WORK INSTRUCTIONS>
Without changing a word, copy every line of the listing below and leave out the images.

EXTRACTED INFORMATION>
· · · · ·
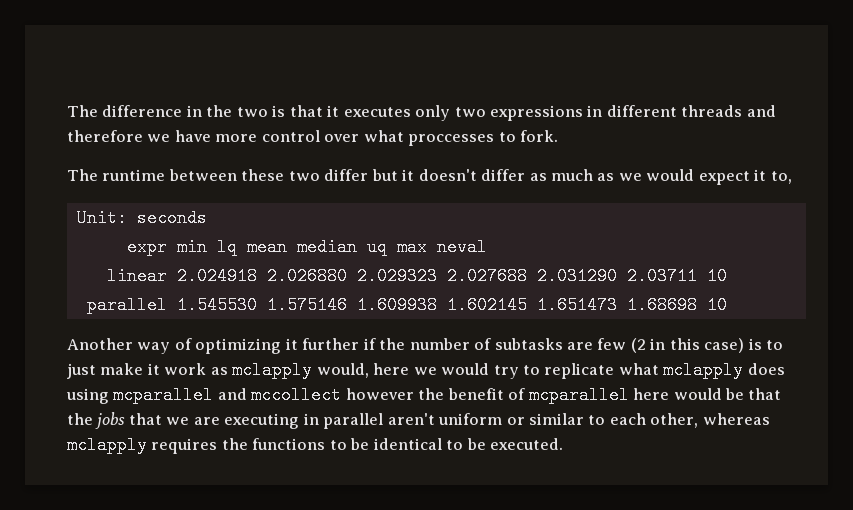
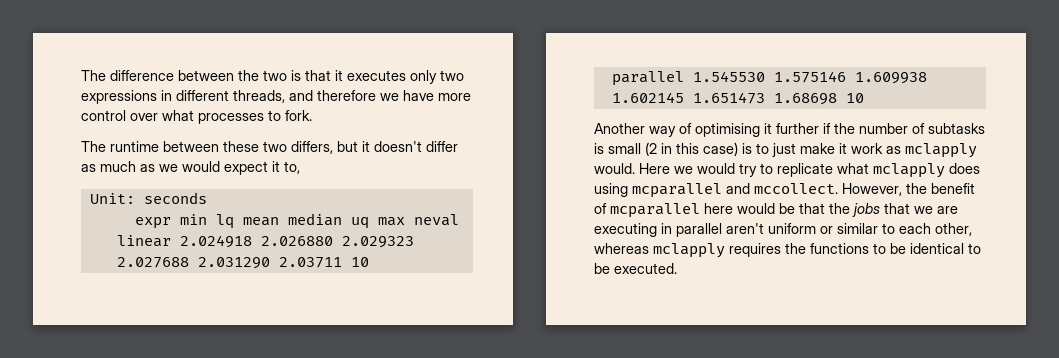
[186,105,202,117] in -> [178,70,234,81] between
[681,105,743,117] threads -> [233,90,285,103] threads,
[408,134,495,146] proccesses -> [198,113,264,124] processes
[324,169,369,181] differ -> [291,141,333,154] differs,
[195,338,282,354] optimizing -> [695,123,760,137] optimising
[567,338,627,350] are few -> [594,143,641,154] is small
[316,363,410,378] would, here -> [594,163,670,174] would. Here
[251,386,414,404] mccollect however -> [754,183,902,196] mccollect. However,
· · · · ·
TASK RESULT>
[186,105,202,117] in -> [178,70,234,81] between
[681,105,743,117] threads -> [233,90,285,103] threads,
[408,134,495,146] proccesses -> [198,113,264,124] processes
[324,169,369,181] differ -> [291,141,333,154] differs,
[195,338,282,354] optimizing -> [695,123,760,137] optimising
[567,338,627,350] are few -> [594,143,641,154] is small
[316,363,410,378] would, here -> [594,163,670,174] would. Here
[251,386,414,404] mccollect however -> [754,183,902,196] mccollect. However,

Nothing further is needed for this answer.